Why do I need these no-args constructors???
What happens if a session scoped bean gets injected into an application scoped bean? How does the application scoped bean get the correct session scoped bean instance for each request? Wouldn't the session scoped bean leak out into other requests? How does that work? In order to facilitate scoping, CDI uses what is known as a proxy. When CDI injects a non-dependent scoped bean into another object, it does not inject the bean directly. Instead, it subclasses that bean to create what is known as a proxy. Whenever a method is called on the proxy, it asks the CDI runtime to look up the correct bean for that particular scope (if it's request scoped, get the bean for that request. If it's session scoped, get the bean for that session. etc.), and then forwards the call to the real object, returning any result for non-void methods.
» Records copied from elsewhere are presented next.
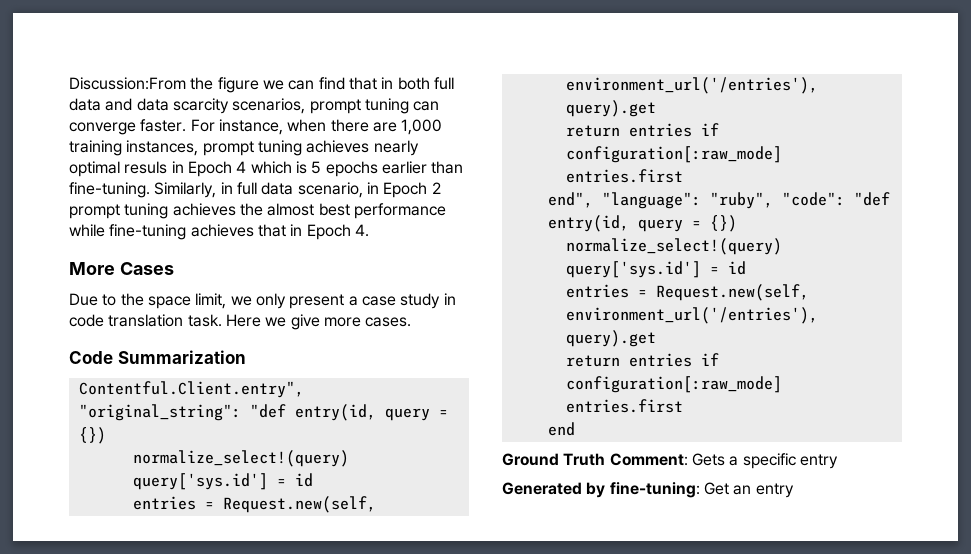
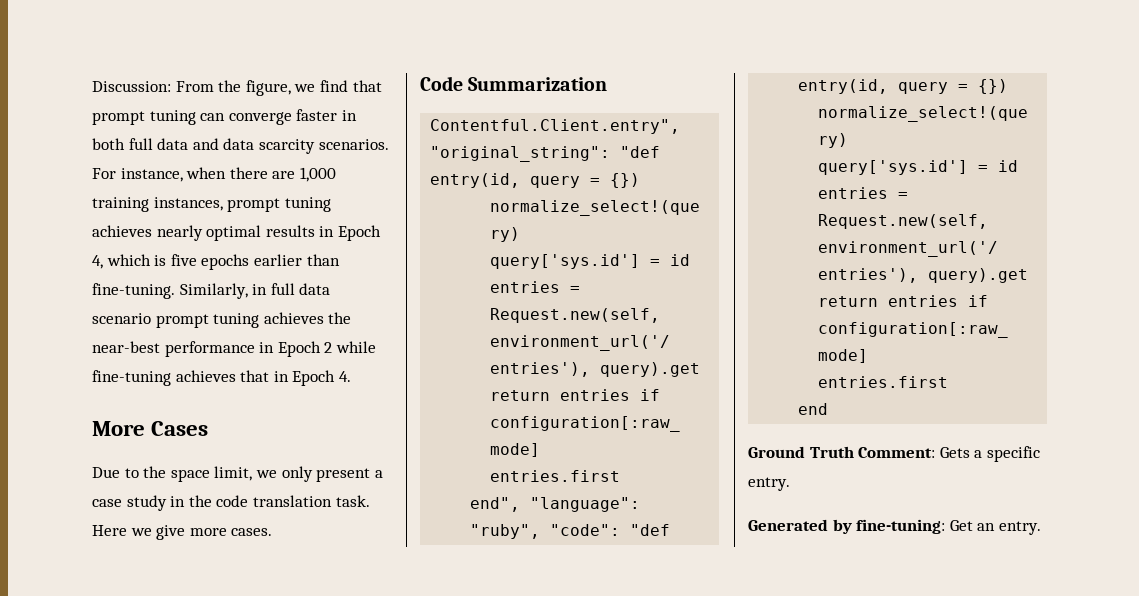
[69,77,377,93] Discussion:From the figure we can find that -> [92,80,382,96] [92,109,338,125] Discussion: From the figure, we find that prompt tuning can converge faster
[232,98,440,114] [69,119,187,135] scenarios, prompt tuning can converge faster. -> [318,139,389,150] scenarios.
[124,161,247,177] resuls in Epoch 4 -> [265,225,381,241] [92,255,103,269] results in Epoch 4,
[311,161,322,174] 5 -> [170,254,197,266] five
[297,182,441,198] [69,203,446,219] scenario, in Epoch 2 prompt tuning achieves the almost best performance -> [92,312,352,328] [92,341,333,357] scenario prompt tuning achieves the near-best performance in Epoch 2
(456, 299) none -> [188,495,212,507] the
[799,454,838,469] entry -> [748,477,790,491] entry.
[755,483,794,498] entry -> [998,521,1041,535] entry.

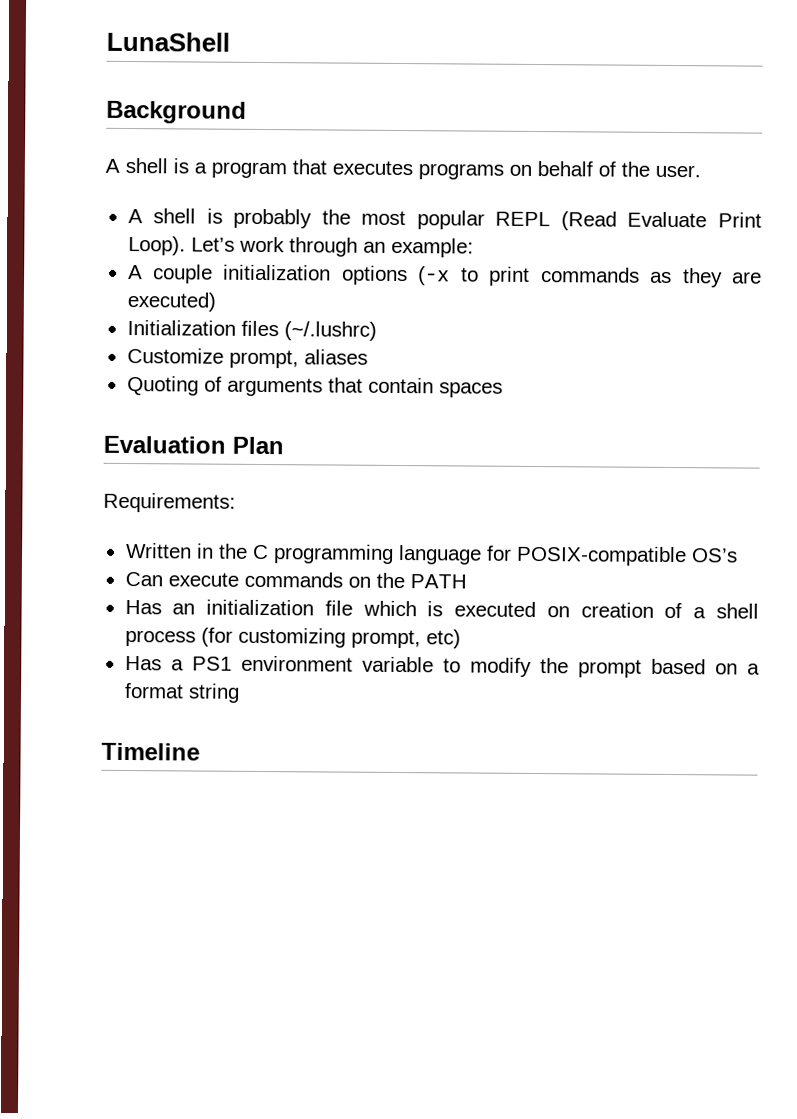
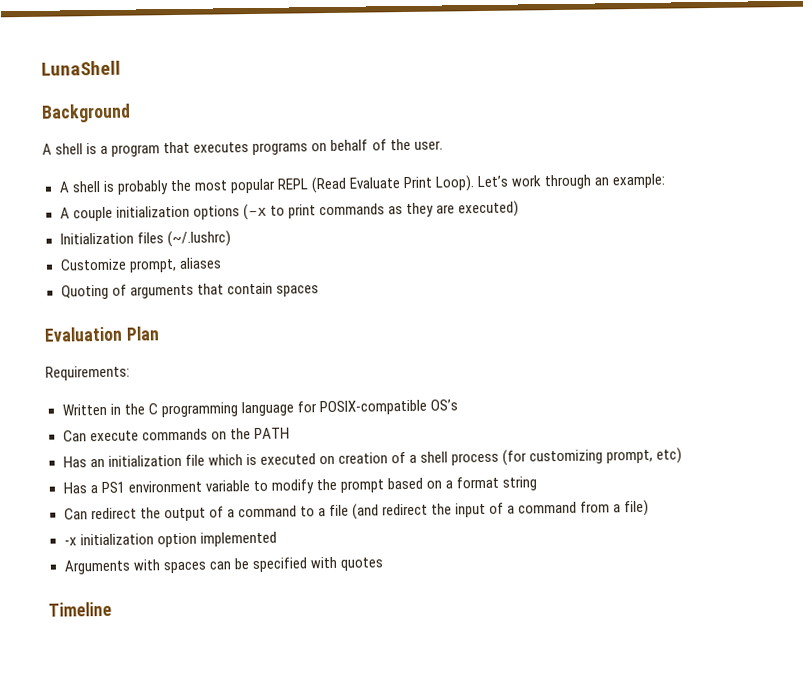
(240, 693) none -> [63,499,650,522] [63,531,277,548] [63,556,384,575] // Can redirect the output of a command to a file (and redirect the input of a command from a file) // -x initialization option implemented // Arguments with spaces can be specified with quotes

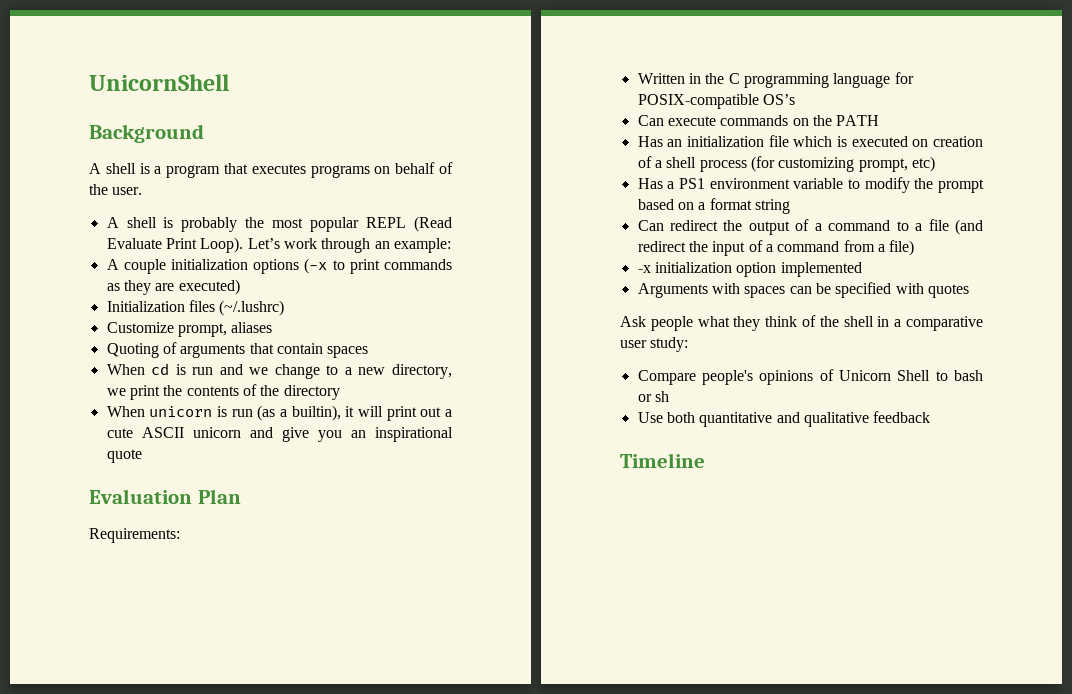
[41,60,121,76] LunaShell -> [89,74,229,91] UnicornShell
(319, 291) none -> [106,363,452,379] [106,384,340,400] [106,405,453,421] [106,427,453,442] [106,449,142,463] // When cd is run and we change to a new directory, we print the contents of the directory // When unicorn is run (as a builtin), it will print out a cute ASCII unicorn and give you an inspirational quote
(384, 564) none -> [620,315,983,331] [620,337,689,352] [637,369,983,385] [637,391,669,402] [637,411,931,427] // Ask people what they think of the shell in a comparative user study: // Compare people's opinions of Unicorn Shell to bash or sh // Use both quantitative and qualitative feedback

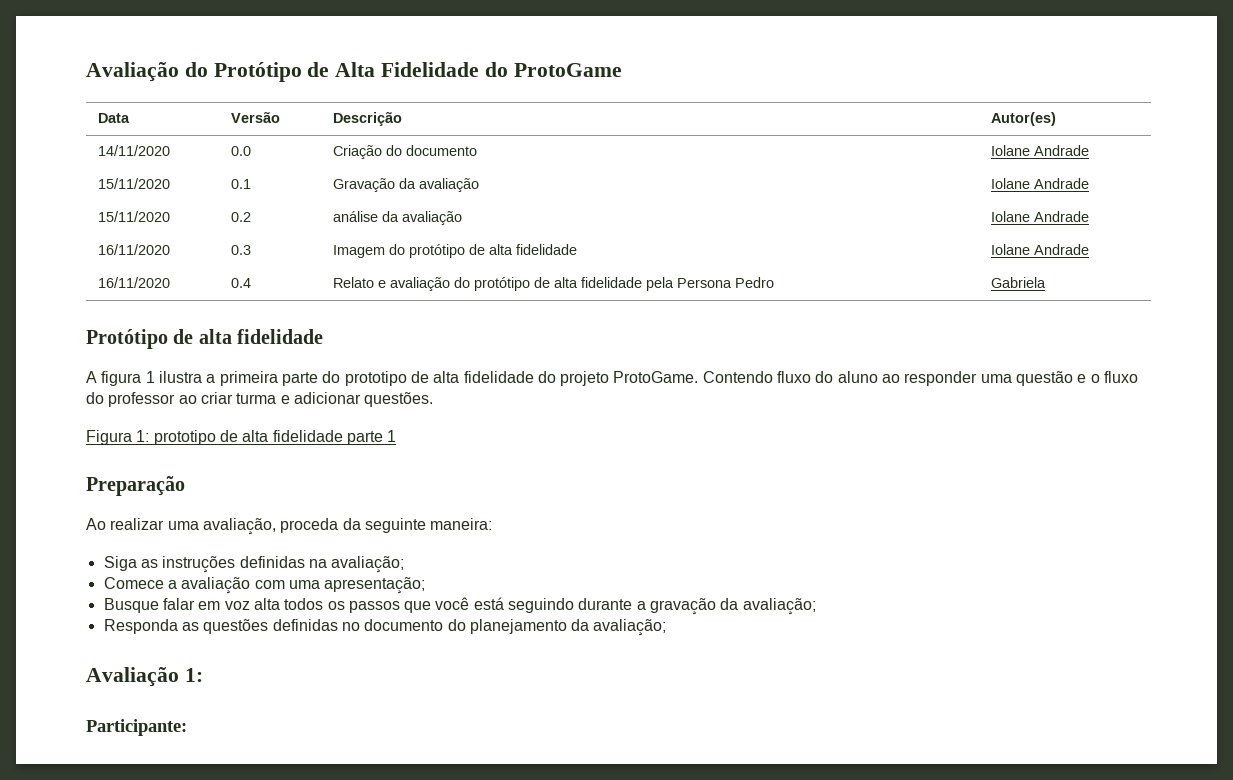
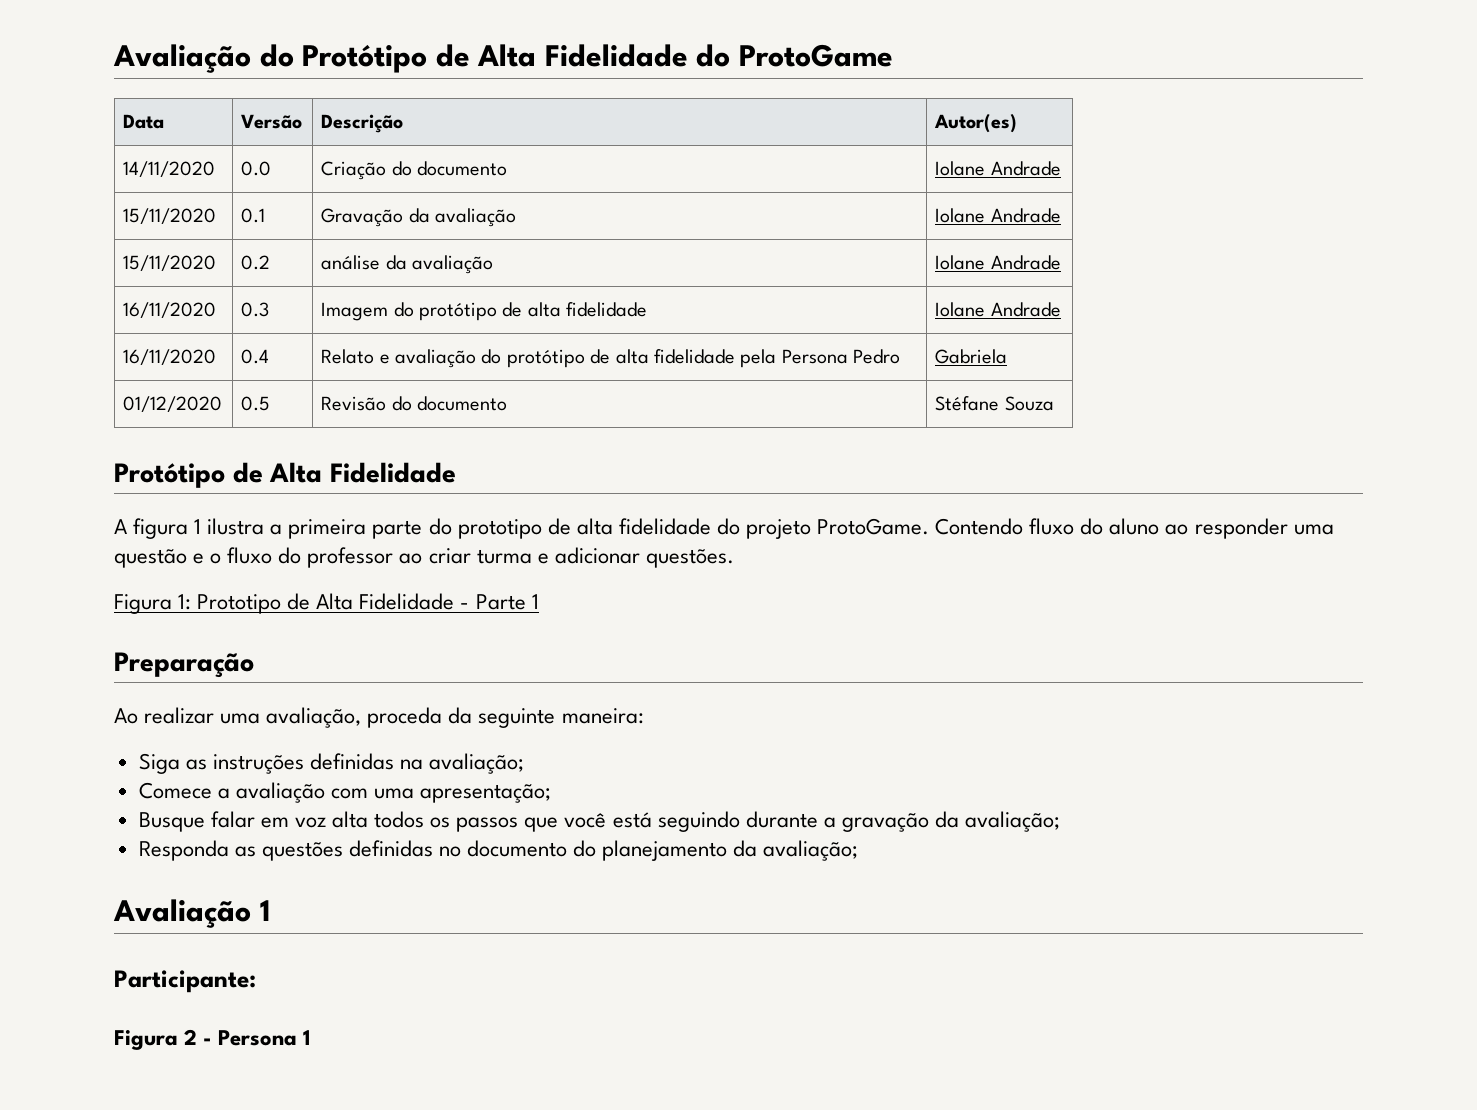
[86,329,324,349] // Protótipo de alta fidelidade -> [123,396,223,412] [241,396,271,411] [321,396,507,411] [935,396,1054,411] [114,462,456,488] // 01/12/2020 | 0.5 | Revisão do documento | Stéfane Souza // Protótipo de Alta Fidelidade
[153,430,383,445] prototipo de alta fidelidade parte -> [197,593,526,614] Prototipo de Alta Fidelidade - Parte
[184,668,203,682] 1: -> [259,900,270,921] 1
(187, 727) none -> [114,1029,311,1050] // Figura 2 - Persona 1

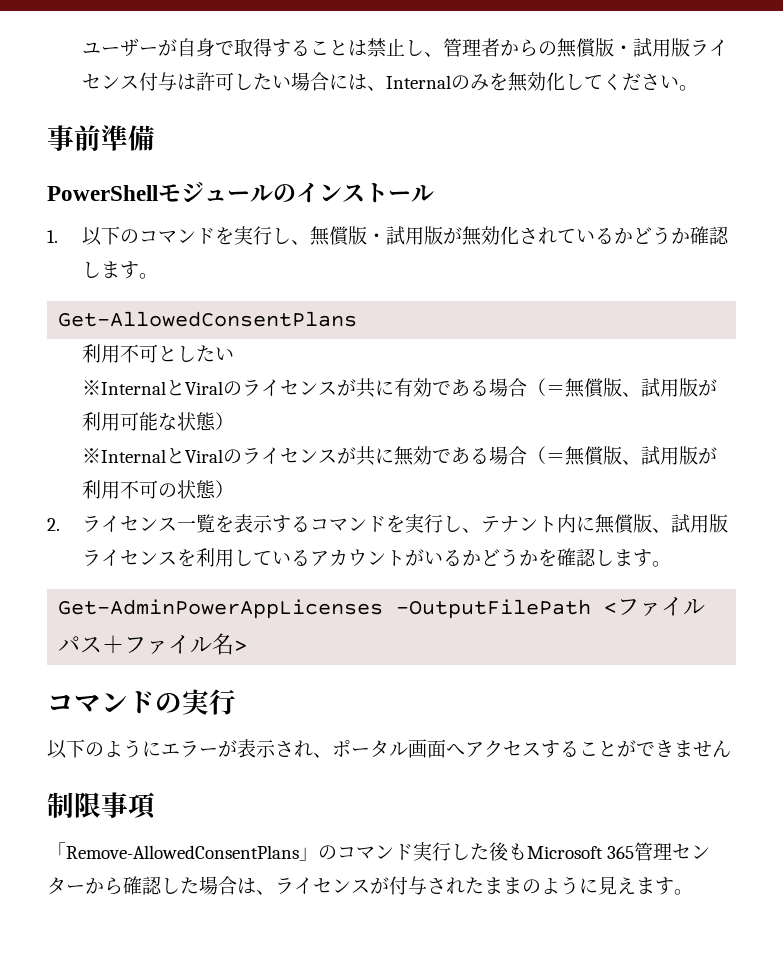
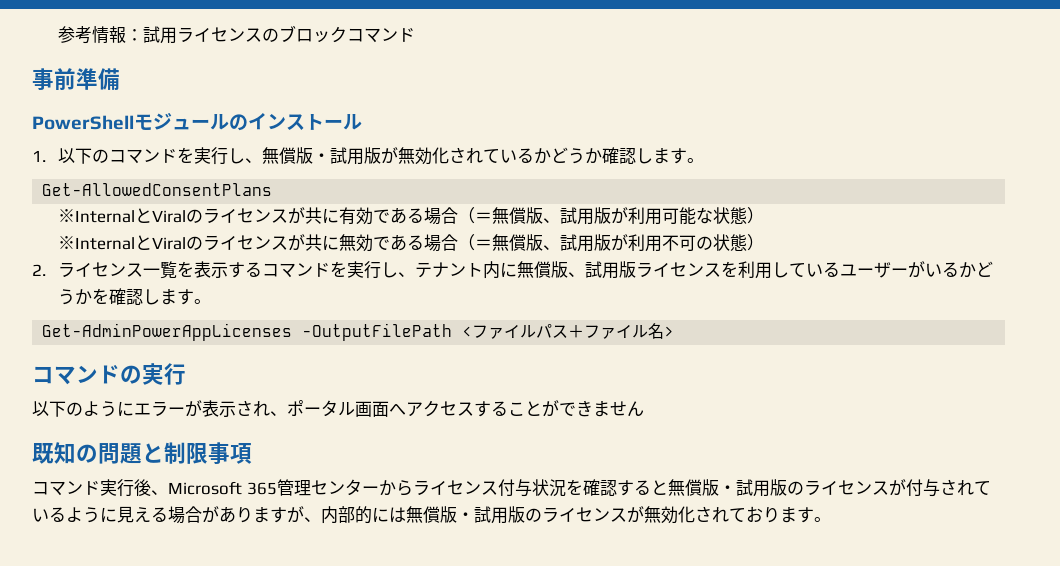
[82,38,729,58] [82,72,699,92] ユーザーが自身で取得することは禁止し、管理者からの無償版・試用版ライセンス付与は許可したい場合には、Internalのみを無効化してください。 -> [58,25,416,44] 参考情報：試用ライセンスのブロックコマンド
[82,344,235,363] // 利用不可としたい -> (273, 189) none
[310,549,406,567] アカウント -> [840,262,909,278] ユーザー
(731, 748) none -> [32,442,164,464] 既知の問題と
[47,842,337,861] 「Remove-AllowedConsentPlans」の -> (252, 453) none
[451,842,527,861] した後も -> [134,479,168,496] 後、
[123,876,275,895] 確認した場合は、 -> [412,479,804,497] ライセンス付与状況を確認すると無償版・試用版の
[465,877,541,894] たままの -> [973,481,991,495] [32,507,66,522] ている
(636, 885) none -> [151,506,780,524] る場合がありますが、内部的には無償版・試用版のライセンスが無効化されており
This means that the following is an okay thing to do:
@ApplicationScoped
public class ApplicationScopedClass {
private final RequestScopedClass requestScopedClass;
@Inject
public ApplicationScopedClass(RequestScopedClass requestScopedClass) {
this.requestScopedClass = requestScopedClass;
}
public ApplicationScopedClass() {
}
public doSomething() {
requestScopedClass.doSomethingRequestSpecific(); //This works, because of the proxy
}
}
However, the in order for a class to legally subclass another class in Java, it must have a valid constructor. And a valid constructor must call either another constructor on the class, or the parent class' constructor (e.g. super()
). In order to simplify this subclassing, the CDI spec requires any non-dependent scoped bean to provide a public no-args constructor, so that the runtime doesn't have to try to guess at what to do with a class which needs to be proxied.